Pharmaceutical Executive
A hospital safety expert says it's now possible to completely eliminate certain adverse events. Pharma can't claim the same yet, but is it time for us to start imagining a time when we can "benchmark perfection"?
In the world of hospital care, specifically in the area of preventing certain hospital-acquired infections, it's finally possible to "benchmark perfection." So argues Lucian Leape in an interview in the online version of Health Affairs (www.healthaffairs.org). "This means that we can stop talking about reducing medication errors by 50 percent or improving handwashing by 30 percent, and so forth," says Leape, an adjunct professor of health policy at Harvard best known for his work on patient safety. "We now have convincing demonstrations that when the effort is made and new practices are implemented, we can actually eliminate certain adverse events."
Patrick Clinton
Among his demonstrations: a group of 68 Michigan hospitals that managed to achieve zero infections of central-line IVs and zero cases of ventilator-related pneumonia for six months.

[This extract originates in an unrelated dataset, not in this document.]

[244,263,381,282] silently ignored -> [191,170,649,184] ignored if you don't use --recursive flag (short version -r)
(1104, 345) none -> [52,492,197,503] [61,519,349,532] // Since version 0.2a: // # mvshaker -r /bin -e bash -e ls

That's remarkable, especially when you realize that injuries to hospitalized patients are much more common than we once thought—something we've learned thanks to the Institute for Healthcare Improvement's Trigger Tool for detecting adverse events.

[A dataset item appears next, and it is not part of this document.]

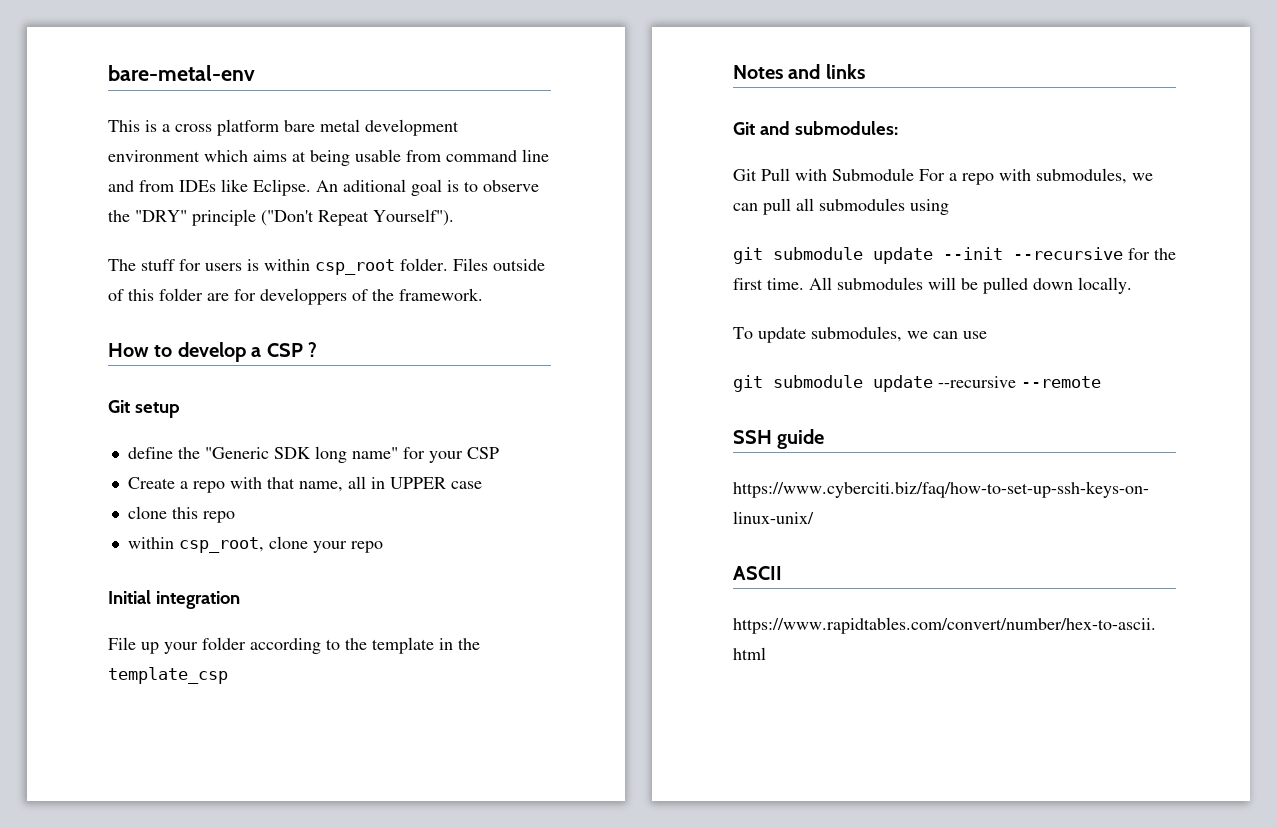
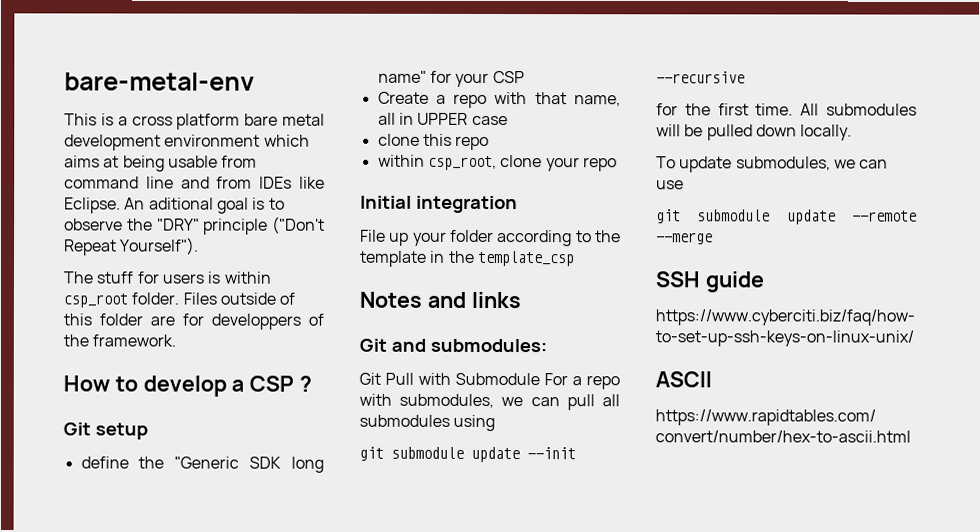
(1123, 253) none -> (745, 77) //
[938,376,1016,388] --recursive -> (836, 217) none
(1101, 382) none -> [656,232,713,245] --merge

"The frightening thing," Leape explained in the interview, "is that when hospitals have used this trigger tool—and now there are dozens that have—they find that not 4 percent of injuries, which is what we found in ...1991, but 40 percent of patients admitted will experience some sort of injury." Some of the injuries are mild—rashes or momentary changes in blood pressure—but by focusing on injuries of any sort rather than on deaths or errors, researchers build up a body of events that they can eliminate with good management.
The latter part of the interview is devoted to strategies for perfection. Some are predictable—training, teams, transparency. Others are more controversial. Leape is iffy on pay-for-performance; he's skeptical about setting up a program that actually incentivizes the correct behaviors. On the whole, he'd rather pay for results, which is even trickier. And he backs an insurance company initiative to refuse to pay for 27 "never" events—amputating the wrong leg, the death of the mother in a normal delivery, and so forth. Perhaps most controversially, he thinks that when patients are harmed, the hospital should automatically inform them, apologize, and compensate them. That may sounds like it would open the floodgates to litigation, but Leape cites several cases in which the strategy led to a decrease in litigation and lower overall payouts for liability.
Hospitals are very different from drug manufacturers, of course, and pharma is nowhere near benchmarking perfection. But there are elements in Leape's argument that are incredibly appealing: the focus on eliminating harm rather than eliminating error, the shift of risk onto the party who's able to do something about it, and the desire to take risk away from the patient.
That may sound counterintuitive for pharma: All drugs are dangerous, and patients ultimately have to take responsibility for themselves. But short of that, the idea that pharmaceutical companies could devote themselves to eliminating risk, and that they would be compensated for their success at maximizing good outcomes, is incredibly appealing.
How could we do it? I haven't the faintest. But, then again, I never imagined before now that I'd hear of a hospital that could run six months without a single ventilator-related pneumonia. Apparently the impossible isn't always out of the question.